The Home

Max (Pete Davidson) has been troubled ever since his foster brother Luke (Matthew Miniero) committed suicide in college when he was only ten. After being arrested for breaking into a building to create graffiti art, his foster dad, Couper (Victor Williams, TV's 'The Affair') contacts a judge who gets the twenty-three year-old into community service instead of a jail sentence as the maintenance supervisor at "The Home."
Laura's Review: C-
You wouldn't know that the writer/director of the first three "Purge" movies, cowriter (with Adam Cantor)/director James DeMonaco, was behind this one as the first impression one gets watching "The Home" is of amateurish filmmaking with dark imagery and the type of shuffle-mode editing that stands in for nightmares. But once the film's plot kicks in, DeMonaco manages to intrigue, at least for a while.
That is mostly due to Mary Beth Peil (2004's "The Stepford Wives," "Mirrors"), whose Norma is a resident that forms an empathetic relationship with Max, later warning him that there is something awfully wrong at Green Meadows, but even she is given a bit of the shaft by the time this movie comes to its over the top conclusion.
Max, who is seen watching news coverage about an oncoming storm before he breaks into that building, a storm that is oncoming for the entirety of this movie, is greeted by Green Meadows' Les (Adam Cantor, "The Purge: Election Year") and Juno (Mugga, "The First Purge") who give him his assignment and lay down the rules.
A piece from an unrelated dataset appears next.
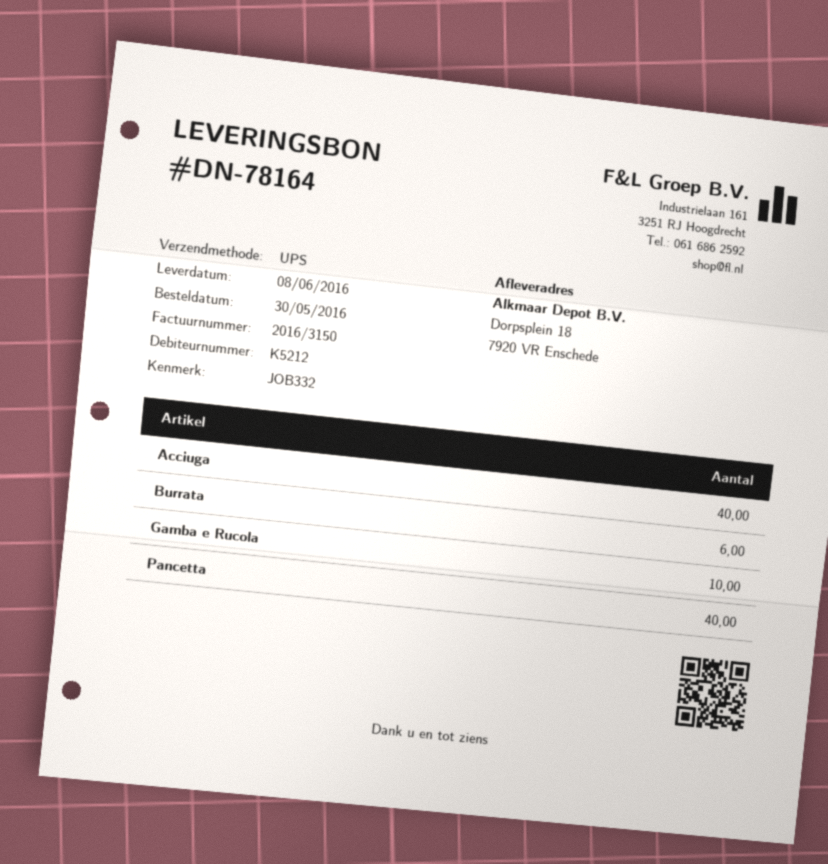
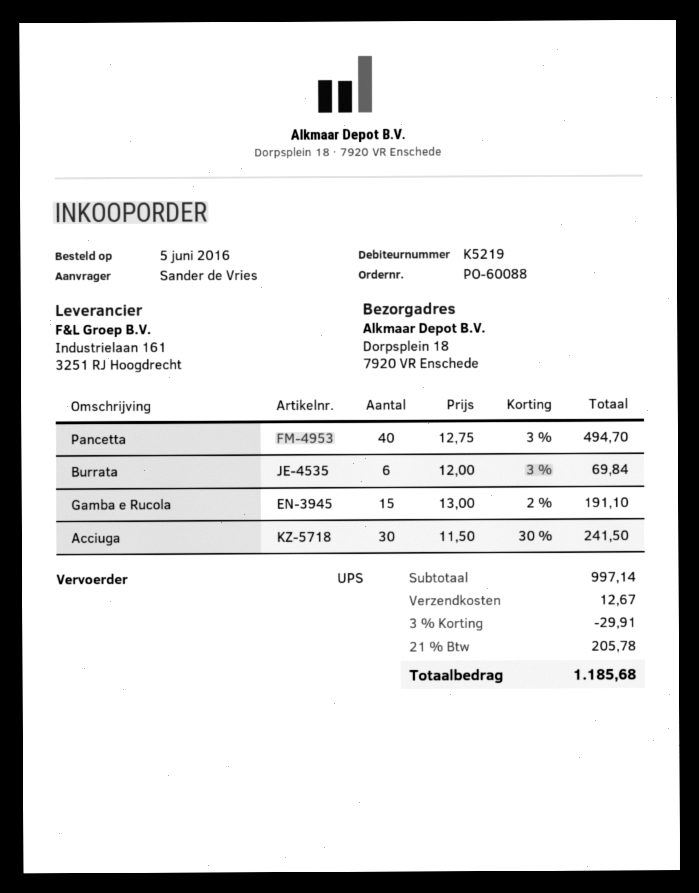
order date: 2016-05-30 -> 2016-06-05
customer number: K5212 -> K5219
Acciuga: 40 -> 30
Gamba e Rucola: 10 -> 15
He's given a key which Juno tells him opens everything but 'a few hallways in the basement' and is told that the facility's fourth floor is completely off limits, the patients residing their needing special care, so we know where the nefarious stuff will be going on.
At first things seem OK, Max watching Lou (John Glover, "Payback"), a resident and former Broadway actor, holding a lively acting class, then being tricked into a welcome party by Les and Juno, but when Max hears screaming coming from above while working on the third floor, he picks a lock to help whoever is in distress. What he finds is pretty horrific, but Lou, Juno and Dr. Sabian (Bruce Altman) take him to task in such a way as to partially allay his suspicions. But a little investigation into Sabian unearths a bizarre chat room where a dog-faced woman warns of 'marked ones' and Norma, the lovely woman who recognizes her and Max's connection with 'A heart knows a heart,' suffers a horrific lethal accident right in front of Max.
Davidson is fine as Max, displaying compassion and horror, but he doesn't really add anything anybody else could have. In addition to former "Purge" cast members, we also get character actors like Altman and Jessica Hecht, who plays Max's foster mom Sylvia, more talent than this film warrants.
DeMonaco cobbles his horror imagery together from such films as "Rosemary's Baby," "The Shining" and "A Clockwork Orange," his bloodbath of a climax raising questions as to just how all this will be explained to authorities. And that storm that seems to hover over the proceedings for ages? It comes into play to take care of two characters so that Max doesn't have to, apparently its entire raison d'etre. "The Home" is best left for late night cable or streaming fare.
Robin's Review: C
Max (Pete Davidson) has to do time in community service and his choice is one – custodian at a nursing home. It is that or he goes to jail. Not long after he starts working as a custodian, he notices some very strange goings-on with both the caretakers and the residents in “The Home.”
This is the third in a recent spate of films about the elderly and nursing care places. Last year’s “The Rule of Jenny Pen,” starring a horrific John Lithgow and Jeffrey Rush, is a tale of old folks being terrorized by a sadist – not a good look at nursing facilities as actual caretakers only make fleeting appearances and ignore their wards. It was offensive to me.
Then, there is the recent “Familiar Touch,” starring the wonderful Kathleen Chalfont, which gives an honest look into elder care (for the more prosperous) and the oncoming of Alzheimer’s disease as it consumes, for some, their lives. It is a study of people nearing the end of their lives and how it is handled by the system.
Now, we have “The Home, which is nothing more than a pastiche of elements from other, better horror movies, like “The Shining” and “A Clockwork Orange.” Max arrives at Green Meadows for his first day of community service and, right away, he feels like he is being watched. He is then greeted by staff members who tell him the “the fourth floor is off limits.” So, right away, we know that something is wrong in the state of Denmark.
From here on in, it is all sinister with creepy old people and a government program gone terribly wrong as the truth about the fourth floor is revealed. It is a suitable sick concept that, in our time of greed and disregard for others, is somehow plausible, given the state of our country right now.
My advice to filmmakers – lay off us old people! Unless you do it right, like “Familiar Touch.”
Roadside/Lionsgate releases "The Home" in theaters on 7/25/25.